はてなブックマークで売られたケンカは買うべきか?

ekken♂:はてなブックマークに反論が出来ないなんて誰が言ったんだ?を読んで。

 最近、はてなブックマークのコメント機能に関して、いろんなところで議論が盛り上がってきているようですね。

 上記のekkenさんの記事では、はてなブックマークで言われっぱなしが嫌なら「反論しちゃえば良いじゃないか」とばかりに具体的な反論方法がいくつも解説されていますし、トラックバックでkaienさんが「はてなブックマークのコメントに対して反論しづらいのは、単純にその文章が短いから」ではないかと指摘していたり、赤枕さんが「del.icio.usはツールであることを目指しているのに対して、はてなブックマークはコミュニティであろうとしている」という指摘をしていて、なるほど面白いです。

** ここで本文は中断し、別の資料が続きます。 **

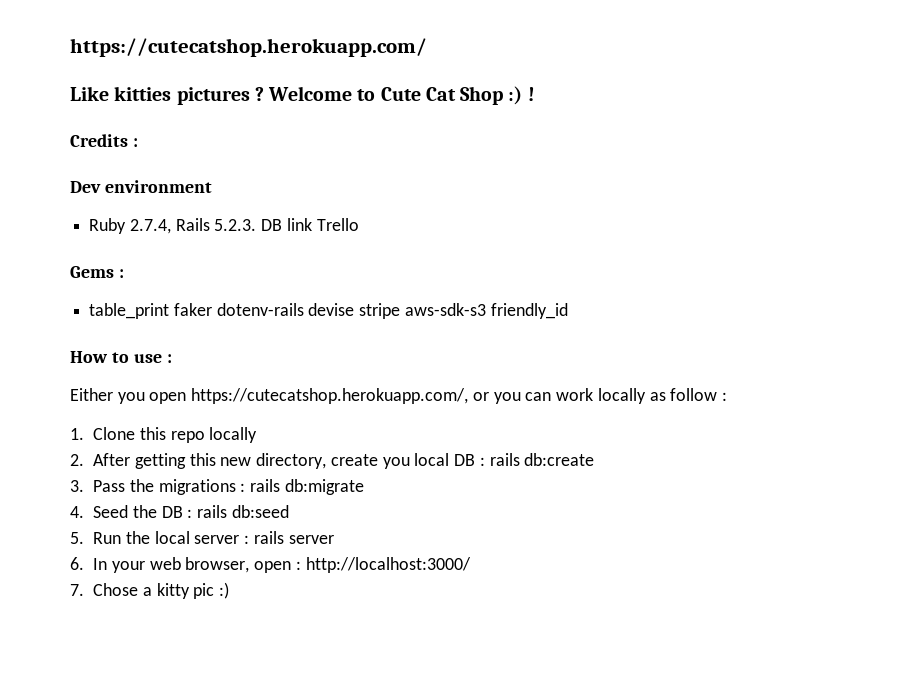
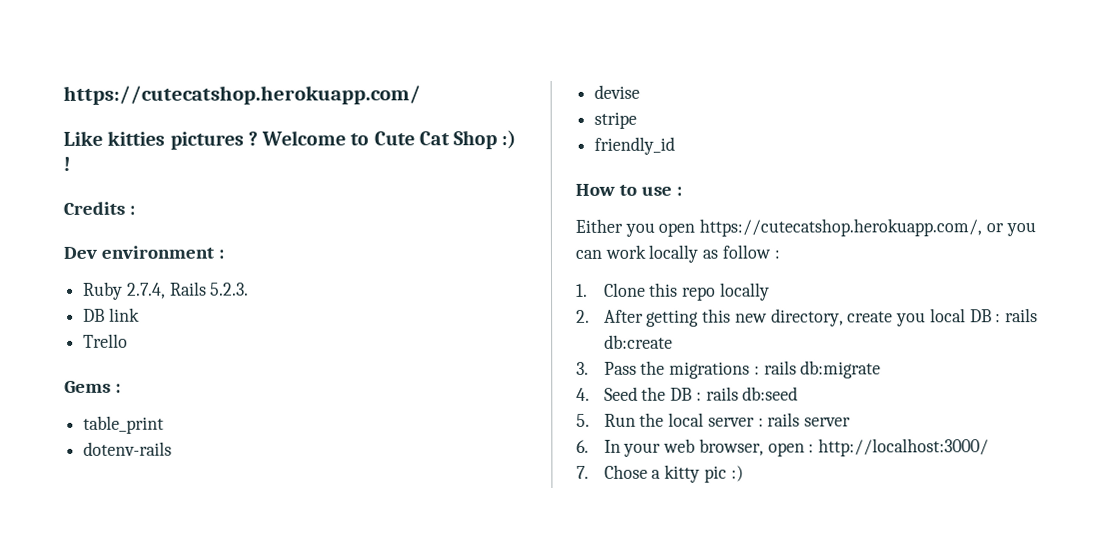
- Dev environment
+ Dev environment :
- Ruby 2.7.4, Rails 5.2.3. DB link Trello
+ Ruby 2.7.4, Rails 5.2.3.
+ DB link
+ Trello
- table_print faker dotenv-rails devise stripe aws-sdk-s3 friendly_id
+ table_print
+ dotenv-rails
+ devise
+ stripe
+ friendly_id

 そういえば、かなり前にHeartligicの小林さんがはてなブックマークのコメントが荒れやすいのを「割れ窓理論」で説明していましたが、確かに荒れているときのはてなブックマークのコメント欄は、書かれた方からすると暴力的に感じることもありますね。
  

 実は、私も一時期はてなブックマークの厳しいコメントに耐えられず、はてなブックマーク恐怖症になったことがあります。
 
 ブログからトラックバックとかで突っ込まれれば、またトラックバックで反論したりとか、そのブログのコメント欄に出かけていったりとか、議論のしようがあるわけですが、はてなブックマークだと一方的に言われっぱなし。
 なにしろ、一応1時間とか時間かけて書いた記事を、あっさり「中身が無い」とか「面白くない」とかバッサリきられたら、そりゃショックですしケンカ売られているような気分にもなりますよね。

 おまけに、自分自身、叩かれるのに強いタイプではないので、過去の胸に突き刺さるコメントの恐怖が忘れられず、せっかくたくさんの人にブックマークしてもらえたのが分かっても、ブックマークのコメント一覧を怖くて見に行けない時がありました。
(まぁ、そんな愚痴をSix Apartの飲み会か何かでこぼしていたらモダシンさんなら「そんなんならブログやめちまえ」とか言われてしまったわけですが。)


 そんな時に考え方を変えるきっかけになったのが、otsuneさんに教えてもらったブラックマジックの話

 詳細は上記の記事を読んでもらえればと思いますが、要は、どんな人でも議論でも一言でバッサリ相手を傷つけることは可能なわけで、そういうコメントを全部まじめに気にしてても仕方がないですよ、と。

 まぁ、たしかにそう言われればそうですよね。


 ちょうど先日、梅田さんも「総表現社会と村上春樹の言葉」という記事で、批評家の評論は読まないけれど、インターネットの読者の意見を全部読む村上さんの「「誤解がたくさん集まれば、本当に正しい理解がそこに立ち上がる」」という台詞を紹介されてましたが、こちらもなるほど納得です。

 どうしても、私たちは個人個人から言葉で攻撃されると反論したくなってしまうわけですが、自分がフィードバックとして受け止めるべきは、一人一人の厳しいコメントとかではなくって、全体としての空気のようなものなのかもしれないなーと思ったりします。


 さらにもう一歩、無理矢理アテンション・エコノミーな視点で考えてみると、厳しいはてなブックマークのコメントを残してくれた人も、わざわざ時間を割いて自分のブログを読んでくれた人なわけで、さらにわざわざブックマークしてコメントするほどの時間を割いてくれているわけで。
 上記のブラックマジック的な嫌がらせコメントはまぁ置いておいても、それ以外の人はわざわざ貴重な時間を割いてこちらのブログの批評をしてくれているわけですから、厳しい批評にしても誤解から生じた非難でも、売られたケンカではなく、自分を成長させてくれるアドバイスとして受け止めるべきなのかなーと、そんな風に思う今日この頃です。


 まぁ、そもそも自分がブログを書いているのは、文章を書く練習だったり、他の人にいろいろ教えてもらいたかったりするわけで、せっかくのブログに対するフィードバックに目を通さないなんて本末転倒な気もしますし。

 ということで最近は、なんとかはてなブックマーク恐怖症を克服し、はてなブックマークのコメントをできるだけ「前向きに」全部チェックするようにしています。


■はてなブックマークの批判コメントに対する個人的な心構えはこんな感じ。

・はてなブックマークのコメントを一通り見る
・たくさんコメントがあったら、全体の雰囲気を見る
・全体として厳しいコメントが多かったら、大いに反省する
・一人だけ厳しいコメントだったら、その人の他のブックマークを見る
・他も全部ブラックマジック系だったらスルーする。
・自分にだけ厳しいコメントだったら反省する。
・必要だったら反省を活かして、ブログで前の記事をフォローする記事を書く。
 

 でも、やっぱり胸に刺さるようなキツイコメントを見ると、その日一日凹んでしまったりするので、お手柔らかにお願いします、はい。